MASATO先生は、前からやってみたかった医療系ドラマの書下ろしを今年に入ってから構想を練って、高茂久院長先生から病院の見学をさせてもらい、また各診療科の先生から話を聞いたり、資料や書籍を読んでいた。また1本のドラマを作るということ、また1冊の本を書き上げることって改めて大変な作業だと思った。よぉやったわぁ。MASATO先生は!妊娠後期に入ってからは主夫業もしてたのに。あの人は自分でも変わったと言った。どこでも書けるようになったと!(笑)デスクにベッタリじゃなくなったと…時間の使い方が上手くなったと言っている。

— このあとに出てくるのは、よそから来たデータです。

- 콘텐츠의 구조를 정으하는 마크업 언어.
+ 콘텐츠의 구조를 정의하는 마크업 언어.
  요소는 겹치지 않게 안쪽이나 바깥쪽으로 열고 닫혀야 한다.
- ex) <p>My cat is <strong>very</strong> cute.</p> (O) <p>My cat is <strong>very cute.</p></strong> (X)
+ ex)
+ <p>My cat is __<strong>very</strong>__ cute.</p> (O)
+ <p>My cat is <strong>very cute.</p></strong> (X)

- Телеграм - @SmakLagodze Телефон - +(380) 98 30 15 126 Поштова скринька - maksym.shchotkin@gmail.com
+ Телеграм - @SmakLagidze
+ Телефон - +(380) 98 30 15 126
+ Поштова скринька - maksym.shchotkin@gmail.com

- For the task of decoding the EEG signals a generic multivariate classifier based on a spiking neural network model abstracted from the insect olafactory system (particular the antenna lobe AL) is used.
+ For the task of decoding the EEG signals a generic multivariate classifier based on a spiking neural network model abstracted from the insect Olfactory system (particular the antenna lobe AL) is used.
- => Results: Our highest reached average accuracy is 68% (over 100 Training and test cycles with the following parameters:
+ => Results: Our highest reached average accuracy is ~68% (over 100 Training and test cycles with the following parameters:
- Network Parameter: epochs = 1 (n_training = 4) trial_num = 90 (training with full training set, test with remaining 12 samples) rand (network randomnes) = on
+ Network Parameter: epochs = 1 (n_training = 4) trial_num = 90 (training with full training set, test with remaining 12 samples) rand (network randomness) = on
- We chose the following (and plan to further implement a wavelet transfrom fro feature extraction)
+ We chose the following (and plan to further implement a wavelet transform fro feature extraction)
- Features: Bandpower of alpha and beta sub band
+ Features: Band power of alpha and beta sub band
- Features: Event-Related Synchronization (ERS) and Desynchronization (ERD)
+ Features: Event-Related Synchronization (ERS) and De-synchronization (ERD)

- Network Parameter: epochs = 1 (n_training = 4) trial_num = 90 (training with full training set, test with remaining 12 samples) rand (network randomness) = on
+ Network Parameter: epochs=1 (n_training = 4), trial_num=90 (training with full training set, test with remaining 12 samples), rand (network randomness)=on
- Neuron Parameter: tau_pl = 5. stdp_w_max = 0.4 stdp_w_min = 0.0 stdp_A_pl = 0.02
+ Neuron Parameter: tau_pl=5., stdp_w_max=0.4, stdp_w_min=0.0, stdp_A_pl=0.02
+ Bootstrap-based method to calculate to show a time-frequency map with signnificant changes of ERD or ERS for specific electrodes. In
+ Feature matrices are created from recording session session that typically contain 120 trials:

千尋さんが自分とこの夕飯を作るついでに、うちの夕飯も作ってくれた。お手伝いしようと思い…立ち上がった時だ。おなかがちょっと痛かった。でもすぐに痛みが治まった。
「大丈夫?なんかさっき痛そうな顔してたけど」
「うん。チクッかな?今日…夕方健診だから、先生に言ってみるよ」
「うん。あぁ…念のために車に積んでおくわね。入院グッズ」千尋さんは私のおなかを触った。
「はぁい!よろしくお願いします」私はじゃがいもの皮をナイフで剥き始めた。

パパが対談を終えて帰ってきた。これからすぐに高茂久総合病院に健診に行くことになっている。私は千尋さんに手を貸してもらって玄関に下りた。
「じゃ…行こうか。千尋さん!あっくんよろしくお願いします」
「おやつにバナナケーキ焼いてるの」
「はいはい!了解!行ってらっしゃい」千尋さんは私のリュックをパパに渡した。

車は高茂久総合病院に向かって走り出した。もうセカンドシートには乗れないので、リアシートに乗った私だ。パパは私の妊娠がわかってから、また安全運転になった。妊娠前も安全運転だったけど!
「対談どーでした?ドラマの話ばっかり?」
「うん。キャストがキャストだろ?もうカラかわれたぜ!ファクトリーマシャドラマですか?って」
「だよね!みんな勢揃いだよね。雅樹兄貴はドラマすんごい久しぶりじゃない?竜生兄貴も」
「うん。俺が頼み込んで出てもらった。圭吾兄貴と耕太も!よぉスケジュール調整してくれた。っと」
パパは軽くブレーキを踏んだ。一般道路で信号はないが、角からよく自転車やバイクが出てくるところだから。

あら…美裕がしゃべらなくなったぞ?俺はルームミラーで美裕を確認した。美裕…下向いてるぞ?
「美裕ぉ…どーした?」
「パパ…後どれぐらいで病院つく?」下向いていた美裕が顔を上げた。